La Réserve fédérale américaine a annoncé mercredi un tournant historique dans la conduite de sa politique monétaire avec l'apparition d'objectifs économiques chiffrés, qui s'avèrent ambitieux par rapport à ce qu'elle prévoit pour une économie américaine en pleine crise.

Dans un communiqué, la Fed a annoncé avoir pris lors de la réunion de son comité de politique monétaire des 27 et 28 janvier, dont les minutes ont été publiées mercredi, la décision d'avoir désormais des objectifs chiffrés de croissance, d'inflation et d'emploi à long terme.

Ces objectifs sont une croissance annuelle du produit intérieur brut de 2,5% à 2,7%, une hausse annuelle des prix de 1,7% à 2,0%, et un niveau de chômage limité entre 4,8% et 5,0%.

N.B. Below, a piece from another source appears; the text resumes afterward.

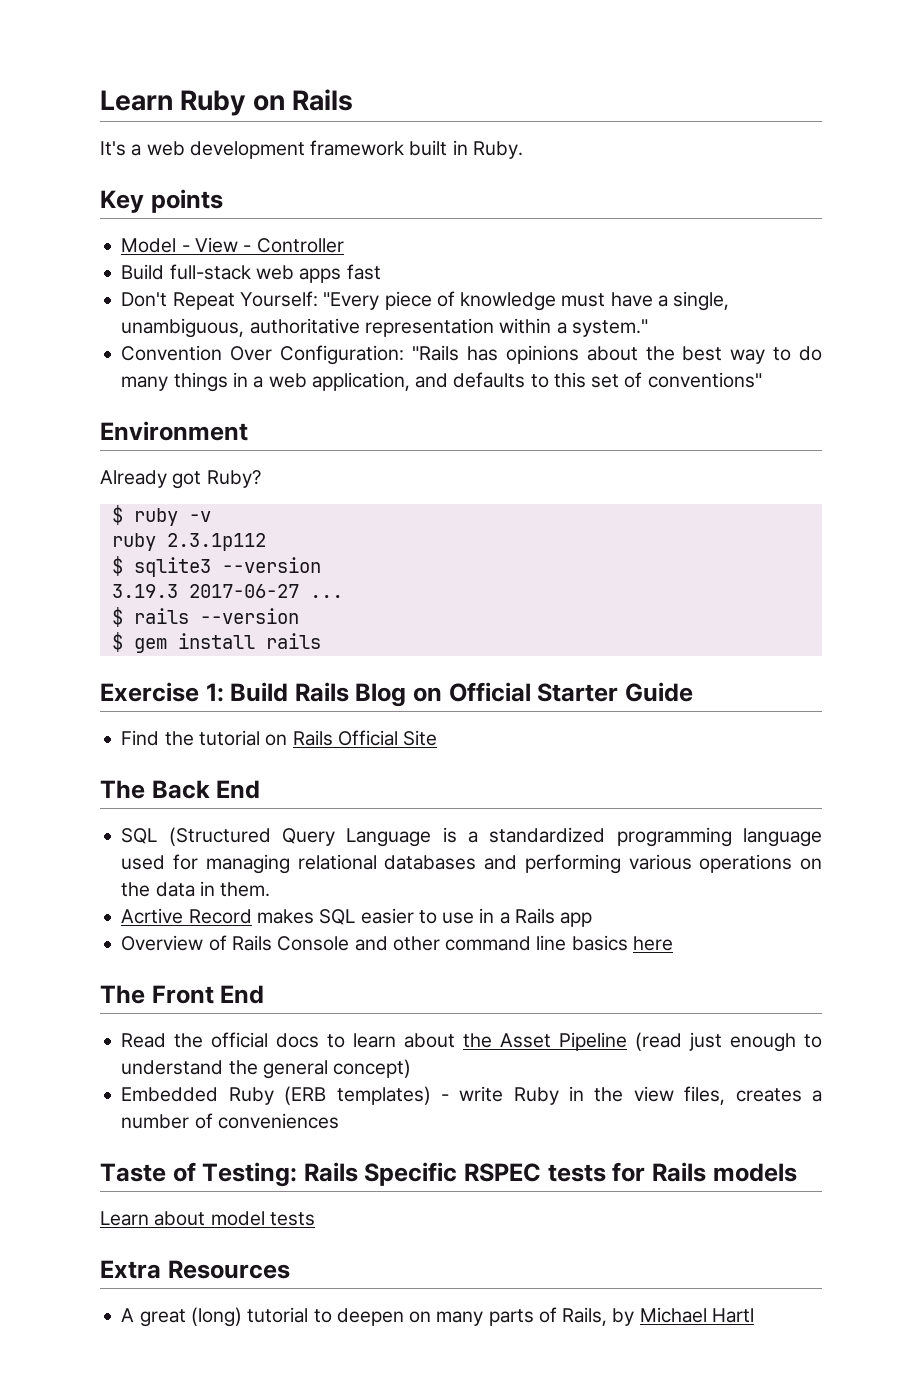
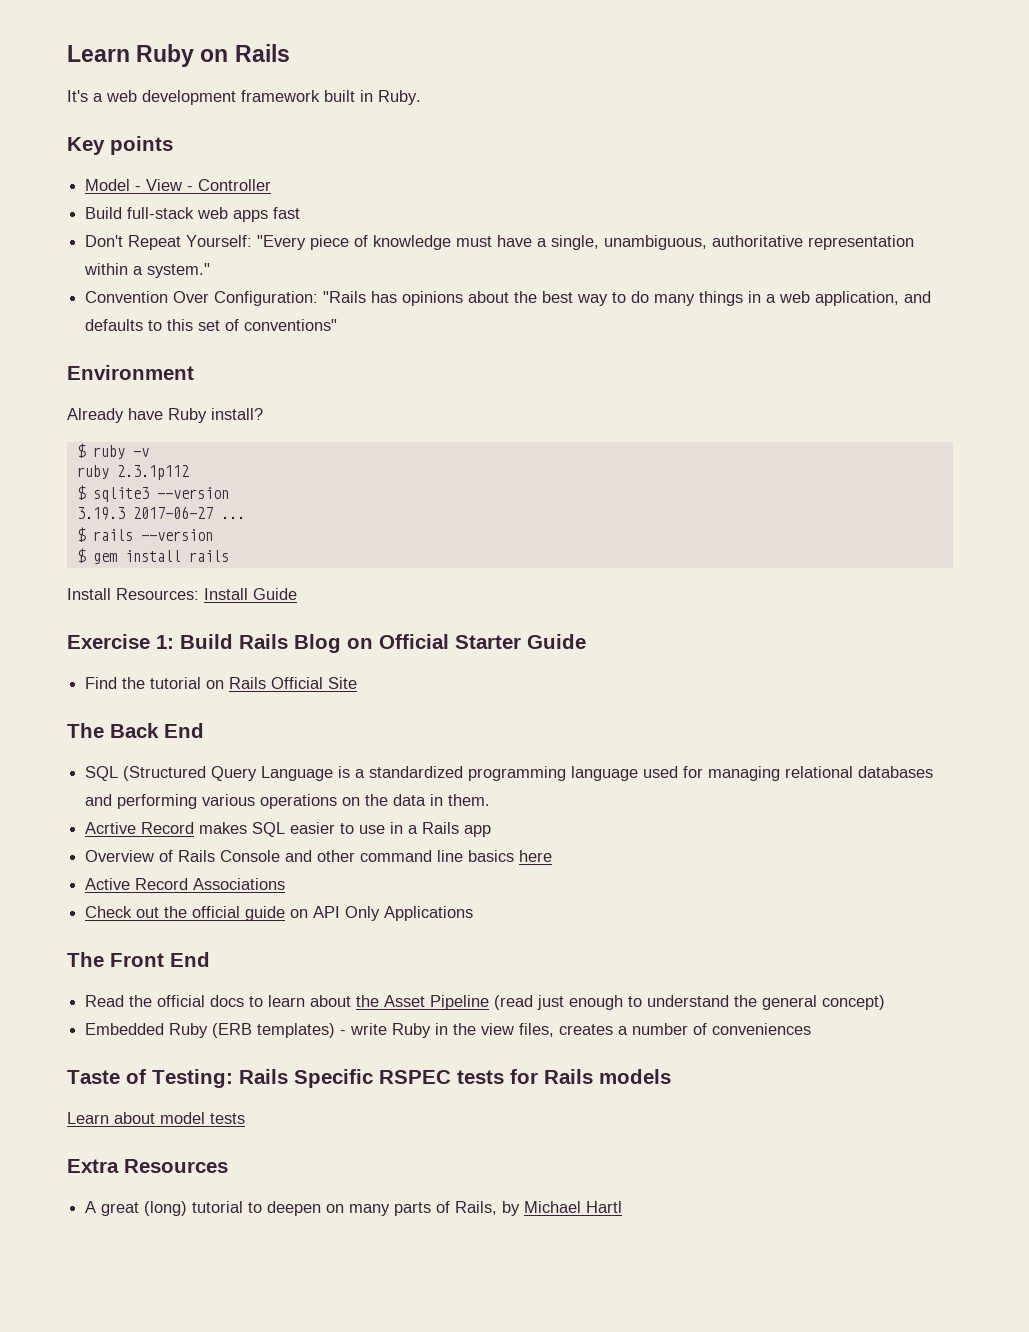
[172,470,261,489] got Ruby? -> [128,408,263,423] have Ruby install?
(321, 641) none -> [67,588,297,600] // Install Resources: Install Guide
(673, 943) none -> [85,878,286,890] [85,906,474,921] // Active Record Associations // Check out the official guide on API Only Applications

Cette décision s'est accompagnée d'une révision à la baisse des prévisions économiques pour l'année. La Fed prévoit désormais une baisse de 1,3% à 0,5% du PIB en 2009 par rapport à l'année précédente.

Elle a dit tenir compte «d'indicateurs économiques plus faibles que prévu ayant plus qu'effacé une révision à la hausse de l'hypothèse sur le montant du plan de relance à venir».

En revanche, pour 2010, la prévision a été revue «légèrement à la hausse», avec une croissance de 2,5% à 3,3%.

La Fed a estimé par ailleurs que «le chômage augmenterait de manière importante jusqu'au début 2010, avant de redescendre légèrement le reste de l'année». Selon ses prévisions, il atteindrait 8,5% à 8,8% en 2009, puis 8,0% à 8,3% en 2010.

Les objectifs de long terme énoncés sont donc ambitieux, au moment la première économie mondiale traverse une longue récession, officiellement commencée en décembre 2007.

Ce choix d'objectifs chiffrés est une rupture historique dans la politique monétaire de la Fed, qui avait jusque-là suivi une ligne flexible lui permettant de s'adapter rapidement aux conditions économiques, sans s'engager sur une performance économique définie.

Créée en 1913, la banque centrale américaine a pour objectifs généraux, dans ses statuts, d'avoir une politique monétaire compatible avec la stabilité des prix et un niveau d'emploi maximal.

Contrairement à elle, la Banque centrale européenne, qui a dans ses statuts depuis sa création en 1998 l'unique mission d'assurer de la stabilité des prix, s'était toujours fixé un objectif chiffré d'inflation. Il est actuellement fixé à un niveau «sous mais proche des 2% à moyen terme».

Le président de la Fed Ben Bernanke reconnu avant son entrée en fonction comme l'un des plus éminents spécialistes mondiaux de la politique monétaire, a toujours défendu des principes inflexibles sur ce que devait être celle de la Fed.

Pour lui, le rôle d'une banque centrale est de fournir à l'économie les liquidités et les crédits nécessaires pour maintenir des conditions économiques favorables.

M. Bernanke a de nouveau défendu cette idée mercredi lors d'un discours à Washington, répondant aux économistes qui ont estimé ces dernières semaines que la Fed avait créé trop de monnaie et ainsi couru le risque d'une inflation incontrôlable.

«Nous voyons peu de risque d'une inflation à des niveaux plus élevés que ce qui est acceptable, à court terme», a-t-il affirmé.

«La Réserve fédérale a fait, et continuera à faire tout son possible dans les limites de ses pouvoirs pour redonner à notre pays la stabilité financière et la prospérité économique aussi vite que possible», a-t-il souligné.